■ ASSIGNMENT: Exclude any images and output the remaining records exactly.

■ PROVIDED RECORDS:

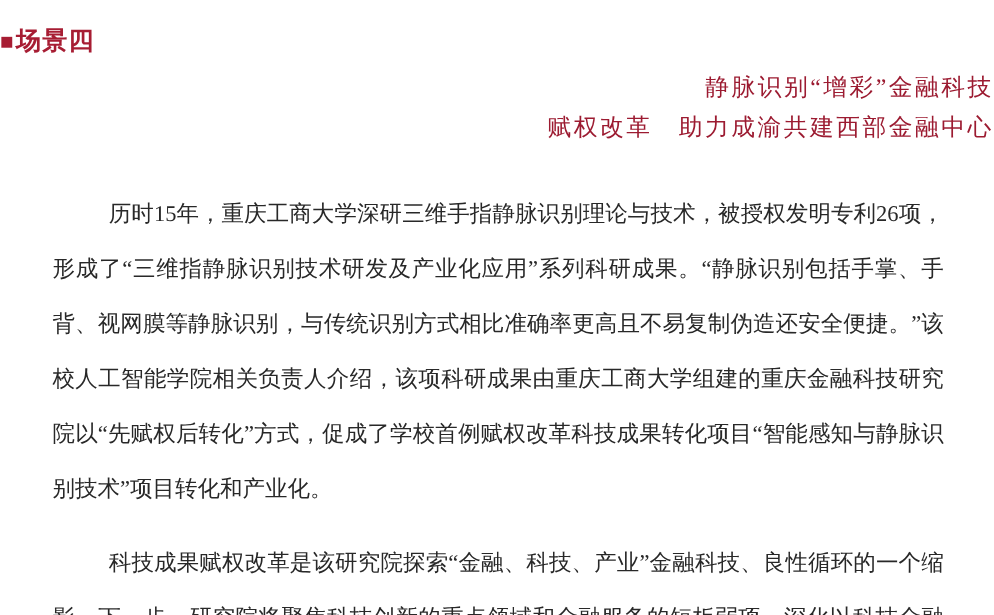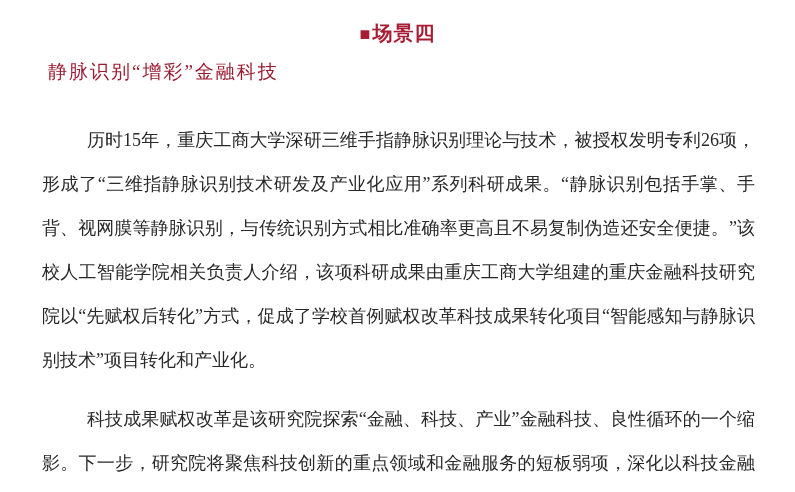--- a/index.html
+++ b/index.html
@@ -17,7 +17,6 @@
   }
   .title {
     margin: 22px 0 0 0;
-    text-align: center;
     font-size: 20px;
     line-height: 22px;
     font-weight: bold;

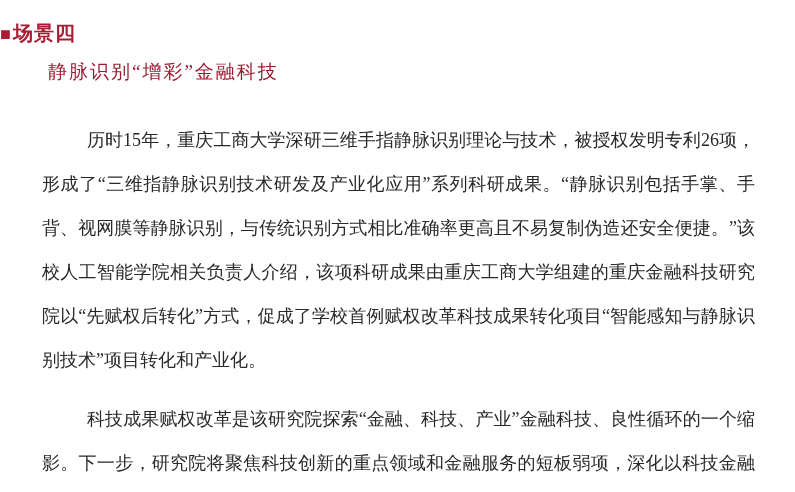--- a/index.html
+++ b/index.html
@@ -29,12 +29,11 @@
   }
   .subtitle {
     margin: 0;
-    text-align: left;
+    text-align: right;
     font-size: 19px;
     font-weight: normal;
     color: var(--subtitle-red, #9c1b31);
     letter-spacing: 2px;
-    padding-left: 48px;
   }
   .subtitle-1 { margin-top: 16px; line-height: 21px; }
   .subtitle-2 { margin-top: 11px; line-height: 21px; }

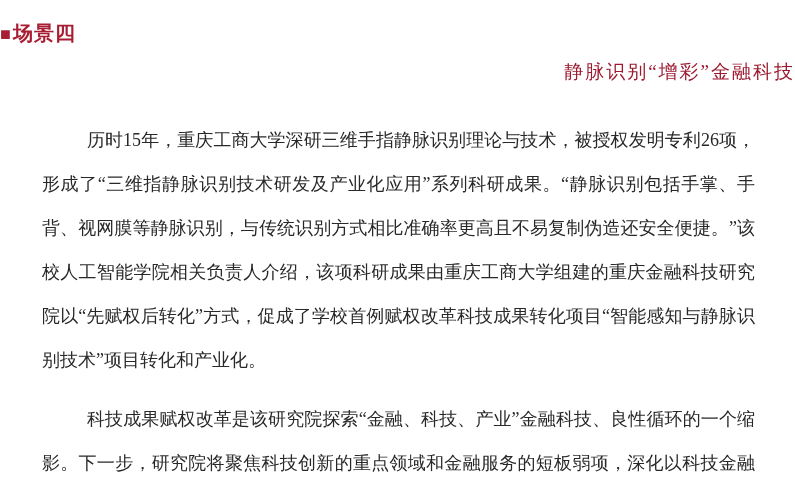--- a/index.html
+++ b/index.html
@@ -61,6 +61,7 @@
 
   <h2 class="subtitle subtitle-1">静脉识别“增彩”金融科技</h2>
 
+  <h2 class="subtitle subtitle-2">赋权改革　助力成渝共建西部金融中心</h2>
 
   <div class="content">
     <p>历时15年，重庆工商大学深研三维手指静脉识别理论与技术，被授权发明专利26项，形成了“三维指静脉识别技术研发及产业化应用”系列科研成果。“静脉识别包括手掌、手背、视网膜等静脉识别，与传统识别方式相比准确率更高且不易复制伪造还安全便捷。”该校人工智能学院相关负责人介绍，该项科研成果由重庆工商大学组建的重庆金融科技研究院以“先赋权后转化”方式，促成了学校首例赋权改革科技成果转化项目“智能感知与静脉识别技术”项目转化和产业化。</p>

■ RESULT BELOW:
--- a/index.html
+++ b/index.html
@@ -17,7 +17,6 @@
   }
   .title {
     margin: 22px 0 0 0;
-    text-align: center;
     font-size: 20px;
     line-height: 22px;
     font-weight: bold;

--- a/index.html
+++ b/index.html
@@ -29,12 +29,11 @@
   }
   .subtitle {
     margin: 0;
-    text-align: left;
+    text-align: right;
     font-size: 19px;
     font-weight: normal;
     color: var(--subtitle-red, #9c1b31);
     letter-spacing: 2px;
-    padding-left: 48px;
   }
   .subtitle-1 { margin-top: 16px; line-height: 21px; }
   .subtitle-2 { margin-top: 11px; line-height: 21px; }

--- a/index.html
+++ b/index.html
@@ -61,6 +61,7 @@
 
   <h2 class="subtitle subtitle-1">静脉识别“增彩”金融科技</h2>
 
+  <h2 class="subtitle subtitle-2">赋权改革　助力成渝共建西部金融中心</h2>
 
   <div class="content">
     <p>历时15年，重庆工商大学深研三维手指静脉识别理论与技术，被授权发明专利26项，形成了“三维指静脉识别技术研发及产业化应用”系列科研成果。“静脉识别包括手掌、手背、视网膜等静脉识别，与传统识别方式相比准确率更高且不易复制伪造还安全便捷。”该校人工智能学院相关负责人介绍，该项科研成果由重庆工商大学组建的重庆金融科技研究院以“先赋权后转化”方式，促成了学校首例赋权改革科技成果转化项目“智能感知与静脉识别技术”项目转化和产业化。</p>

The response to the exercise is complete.